__What is expected__: Give the count of lines in the records that contain the string "Indians", and write nothing but that number.

__Data excerpts__:
>>>>
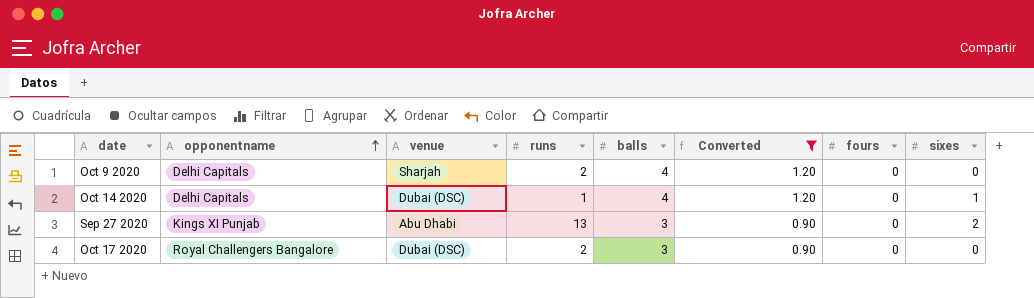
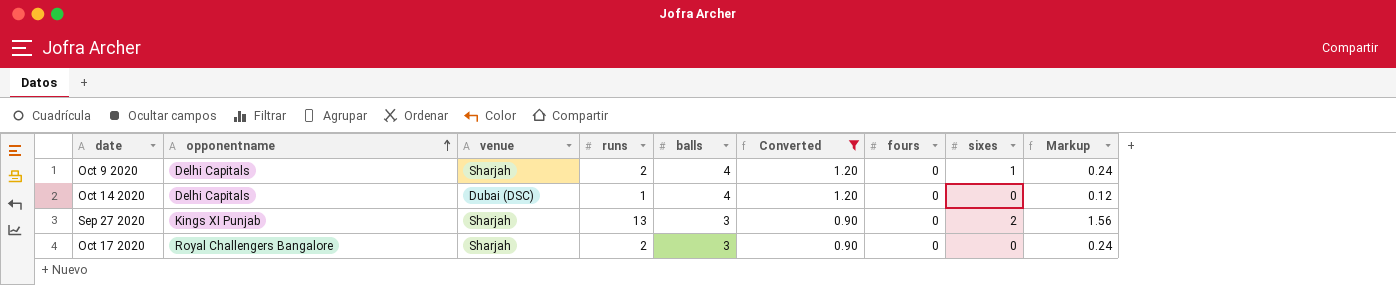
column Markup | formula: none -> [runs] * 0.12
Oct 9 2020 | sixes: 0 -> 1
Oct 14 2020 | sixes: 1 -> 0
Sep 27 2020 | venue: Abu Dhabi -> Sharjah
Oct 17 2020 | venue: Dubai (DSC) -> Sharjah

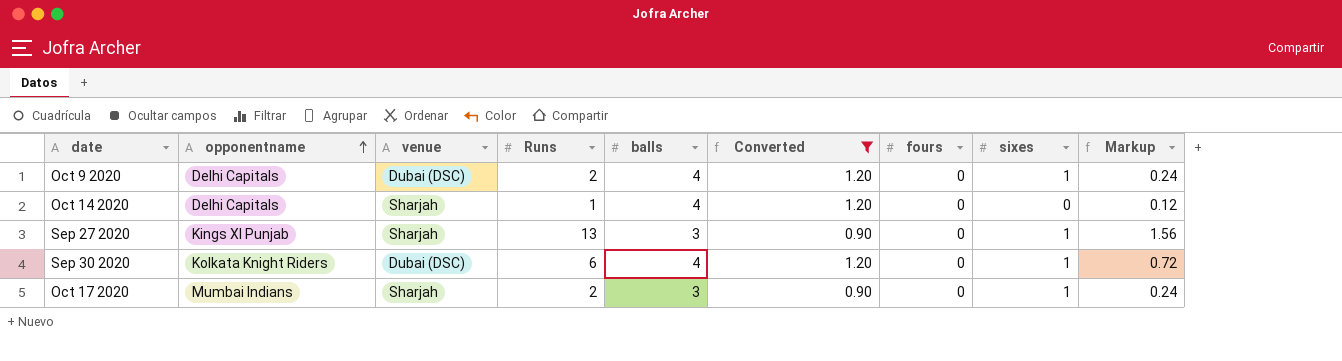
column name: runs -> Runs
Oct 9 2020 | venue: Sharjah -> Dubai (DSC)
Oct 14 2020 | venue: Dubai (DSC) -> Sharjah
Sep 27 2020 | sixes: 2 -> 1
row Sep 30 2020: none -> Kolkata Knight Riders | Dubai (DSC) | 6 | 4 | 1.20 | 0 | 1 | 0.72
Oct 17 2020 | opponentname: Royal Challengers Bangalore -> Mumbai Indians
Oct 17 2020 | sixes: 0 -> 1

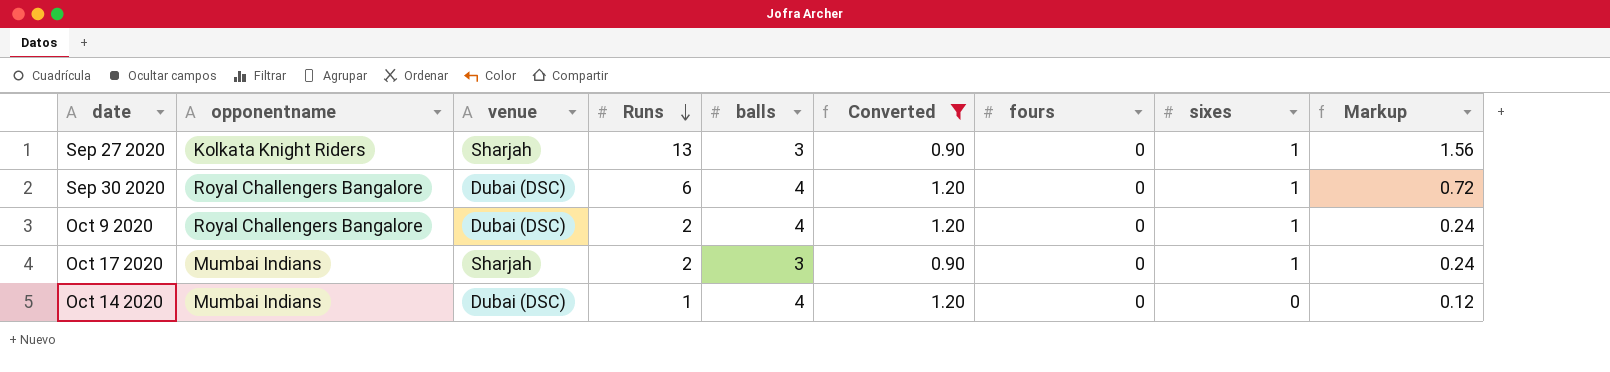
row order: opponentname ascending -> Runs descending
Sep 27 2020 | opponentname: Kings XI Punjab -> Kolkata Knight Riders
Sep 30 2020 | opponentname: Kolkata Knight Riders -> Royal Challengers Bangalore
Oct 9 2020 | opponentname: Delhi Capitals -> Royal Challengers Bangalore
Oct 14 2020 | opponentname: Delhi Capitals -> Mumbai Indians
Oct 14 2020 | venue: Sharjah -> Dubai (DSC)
<<<<
__Answer to this exercise__: 2